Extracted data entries
================================

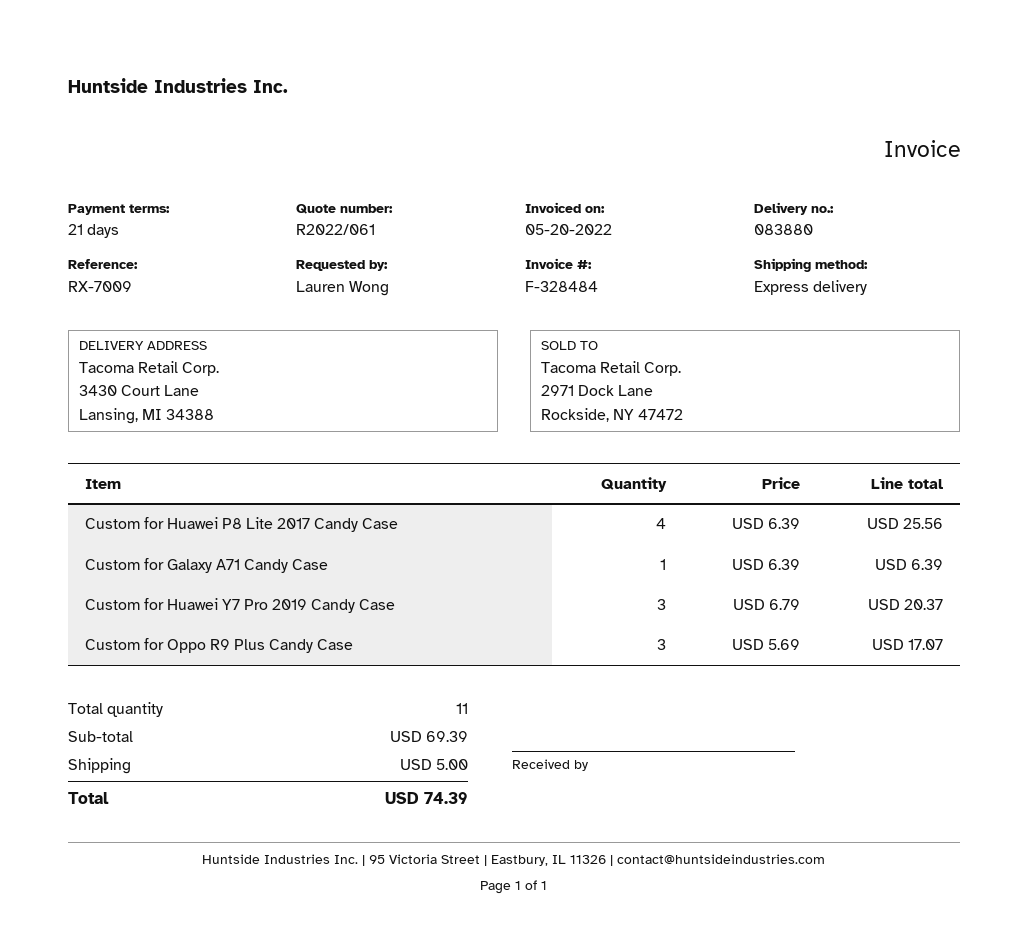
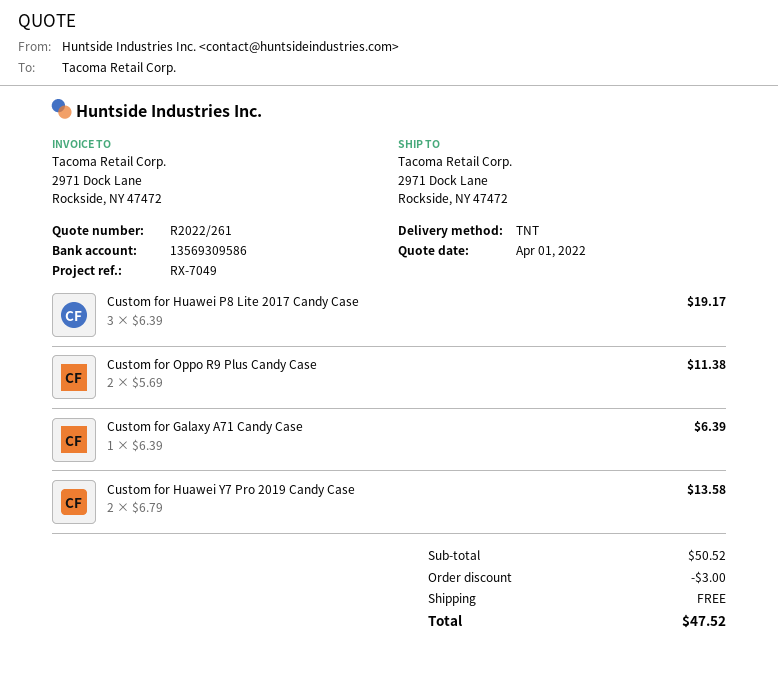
quote number: R2022/061 -> R2022/261
reference: RX-7009 -> RX-7049
shipping method: express -> TNT
ship to: 3430 Court Lane, Lansing, MI 34388 -> 2971 Dock Lane, Rockside, NY 47472
Custom for Huawei P8 Lite 2017 Candy Case: 4 x 6.39 = 25.56 -> 3 x 6.39 = 19.17
Custom for Huawei Y7 Pro 2019 Candy Case: 3 x 6.79 = 20.37 -> 2 x 6.79 = 13.58
Custom for Oppo R9 Plus Candy Case: 3 x 5.69 = 17.07 -> 2 x 5.69 = 11.38
subtotal: 69.39 -> 50.52
discount: none -> 3.00
shipping: 5.00 -> 0.00
total: 74.39 -> 47.52

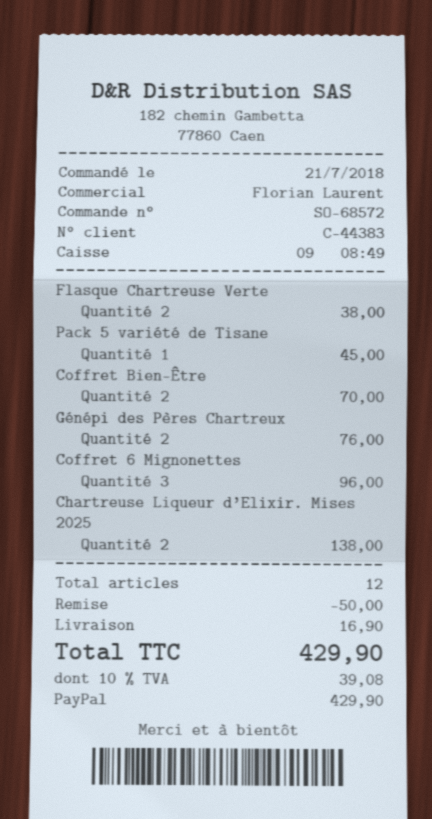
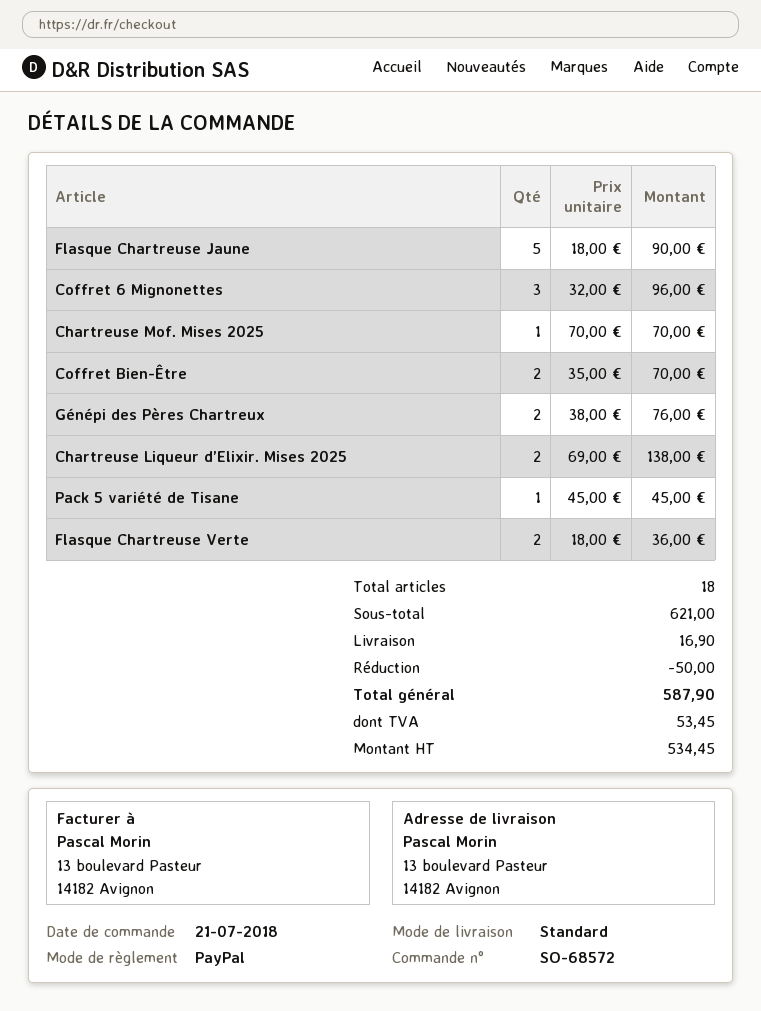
Flasque Chartreuse Verte: 2 for 38.00 -> 2 for 36.00
Flasque Chartreuse Jaune: none -> 5 for 90.00
Chartreuse Mof. Mises 2025: none -> 1 for 70.00
total quantity: 12 -> 18
tax: 39.08 -> 53.45
total: 429.90 -> 587.90

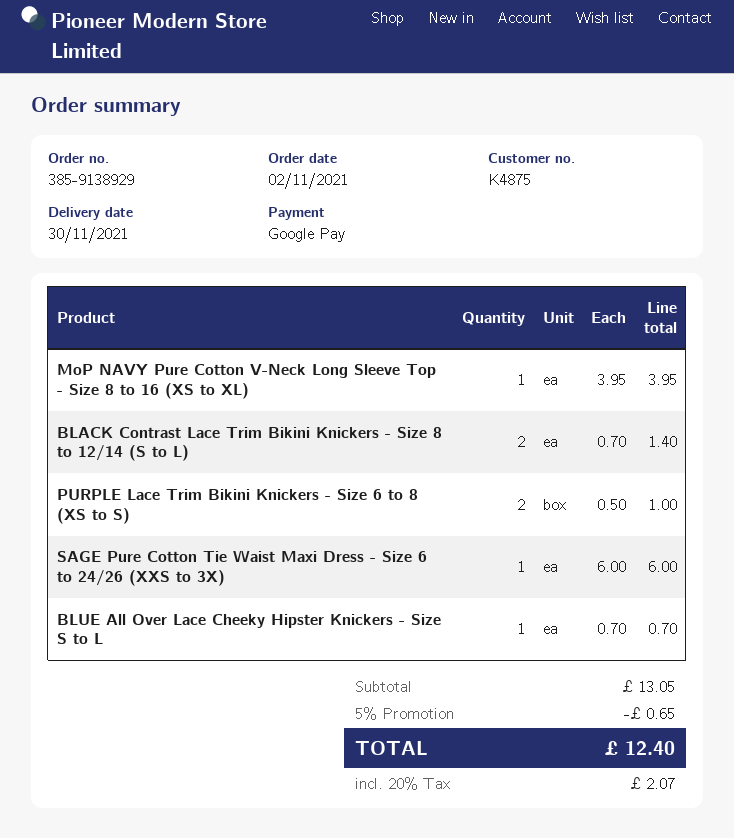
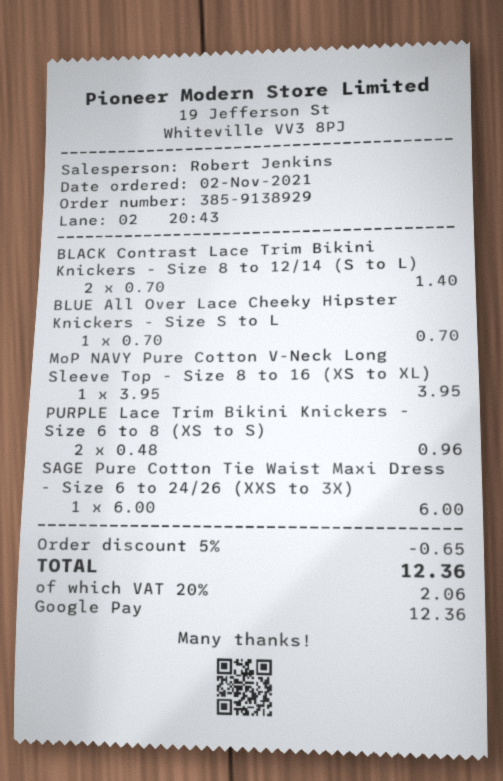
PURPLE Lace Trim Bikini Knickers - Size 6 to 8 (XS to S): 2 x 0.50 = 1.00 -> 2 x 0.48 = 0.96
tax: 20% = 2.07 -> 20% = 2.06
total: 12.40 -> 12.36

================================

* **WORK ITEM**:
From the line containing "Flasque Chartreuse Jaune: none -> 5 for 90.00" through the last line of the entries, copy each line exactly and only those, skipping all pictures.

* **ANSWER TO THE PROBLEM**:
Flasque Chartreuse Jaune: none -> 5 for 90.00
Chartreuse Mof. Mises 2025: none -> 1 for 70.00
total quantity: 12 -> 18
tax: 39.08 -> 53.45
total: 429.90 -> 587.90

PURPLE Lace Trim Bikini Knickers - Size 6 to 8 (XS to S): 2 x 0.50 = 1.00 -> 2 x 0.48 = 0.96
tax: 20% = 2.07 -> 20% = 2.06
total: 12.40 -> 12.36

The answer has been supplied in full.